Can be taken seriously – but not too seriously!

  1. The title? Psychological unconscious? Discussions about Freud and his theories, 1913, the various cases and theses, and the final appearance of Freud?
  2. The comic style, re-creating the period, 1913, costumes and decor, hospitals and treatment, vehicles, medical meetings, silent porn films, mixed gender clubs…? Spanish sense of humour? French style sex issues? British comedy, understatement, quips?
  3. The use of the silent film style, the framing, the titles, the editing and pace?
  4. Alma’s story, pregnant, her anxiety about her husband, someone on the stairs, his disappearance, coming to see Salvador, at the gym, his being knocked down, her anxiety, persuading him to come home, to find her husband? The maid, elderly, drinking, sardonic, comments?
  5. The family situation, the father, medical, employing his two sons in law, presiding at meetings, the humour with Dr Al Sima and his forgetting the contents of his speech, Alma translating? Olivia, tension with Salvador? Her visit to Alma, her talking about her husband and sexuality, his overhearing? Later at the gym, the men in showers, Alma intruding?
  6. The tension between Salvador and Olivia, the sexual scene? The later revelation is?
  7. Olivia, urging on Salvador to get the job, her father giving it to Leon? The thesis, on emotions, Salvador and the critique of emotions?
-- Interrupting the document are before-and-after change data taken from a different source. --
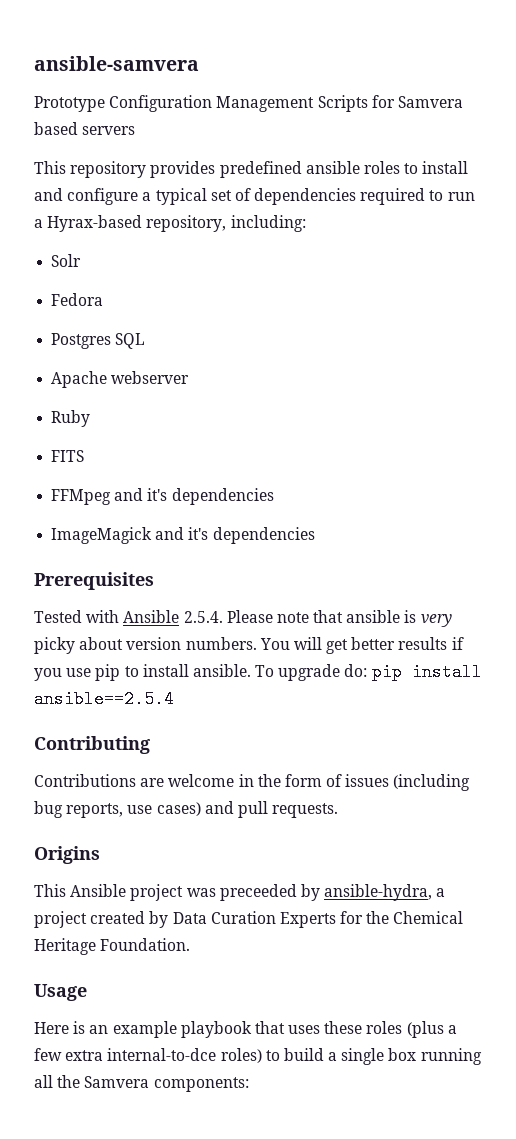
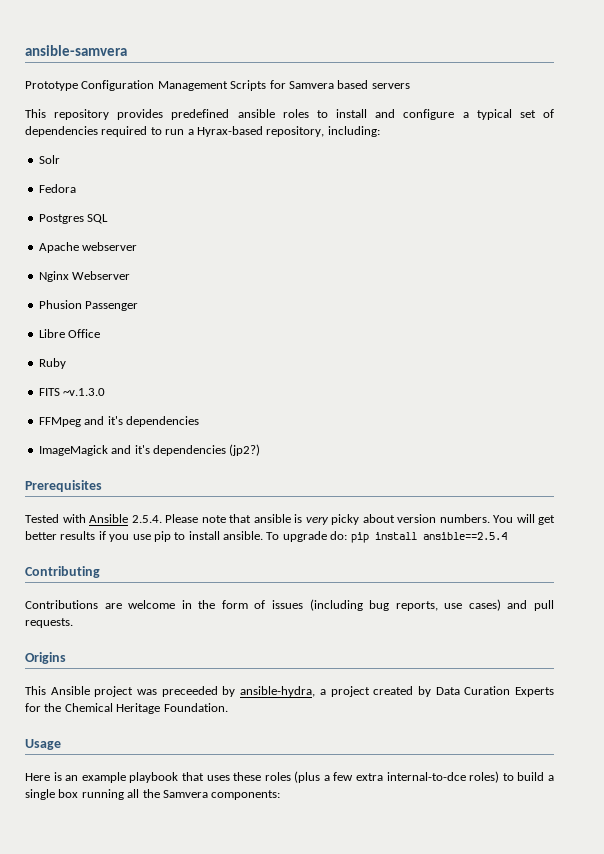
+ Nginx Webserver
+ Phusion Passenger
+ Libre Office
- FITS
+ FITS ~v.1.3.0
- ImageMagick and it's dependencies
+ ImageMagick and it's dependencies (jp2?)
  8. The contrast with Leon, his four cases of women with hysteria, going through the cases: the prostitute and her relationship with the King, the locket, her being blackmailed, Leon delivering the money and the wrecked car, her films, Leon in the film, Salvador visiting, Alma on guard, the misinterpretation of his presence, urging a rehearsal for the film, the gunshot, his being stabbed with the scissors, finding out the truth? The second case of the nervous woman in the cell, Alma’s visit, the discussion about the Brontë sisters and books? The third case, his being revealed that it was Olivia?
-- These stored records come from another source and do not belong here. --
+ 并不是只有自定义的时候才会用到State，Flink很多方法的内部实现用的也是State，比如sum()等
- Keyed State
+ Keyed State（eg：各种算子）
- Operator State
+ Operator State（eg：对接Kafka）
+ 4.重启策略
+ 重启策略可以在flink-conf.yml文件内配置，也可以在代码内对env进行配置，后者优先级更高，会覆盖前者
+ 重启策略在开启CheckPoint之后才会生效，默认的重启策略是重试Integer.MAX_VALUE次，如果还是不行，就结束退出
  9. The lines of dialogue, deadpan, quips, local references of the time, pre-World War II one, all the inventions at the time, crossword puzzles and bras, reference to the Titanic? The further references at the end, changes and developments? Joke about the assassination threat to Freud and his asking whether it was a disciple of Jung!
  10. The hypnosis scene, Salvador hypnotising itself, Alma unable to break it, his declarations, the surfacing of all his unconscious, his coming to the restaurant, with Olivia and her father, the waiter and his loud clapping, Salvador and his embarrassment?
  11. The doctor, his tumour on the brain, the revelation of his relationship with the prostitute, her being the maid, Leon’s mother, the discovery of the incest theme with Freudian overtones, the brother marrying the sister, the baby and its birth?
  12. The information about the club, Alma and Salvador visiting, having to change clothes, the cross and dresses, the gender issues, sexual orientation, the truth about Leon, the truth about Olivia, her relationship, the confrontation, her leaving for Paris with her partner? The references to Paris and writers and painters?
  13. Leon, emerging, with Salvador, tying him up, the revelation of the truth, his plan to assassinate Freud? Going to the meeting, Freud and his arrival, manner, Alma translating, the talk, on taboos and am pronouncing it aboos?
  14. Leon’s arrival, the confrontation, the father shielding Freud? Salvador at the brothel, the deaf mute girl, illiterate? Breaking free, arriving at the conference, attacking Leon? The firing of the gun, the doctor being wounded? Freud saved?
  15. The maid, the revelation of the truth, Alma and Salvador together, planning to go to Latin America, saying they would not take psychoanalysis, Salvador’s continued criticism of psychoanalysis and the unconscious? The Tango – at their reputation with psychoanalysis in Brazil?
  16. The multilayered comedy and references? And the underlying themes via farcical characters and situations?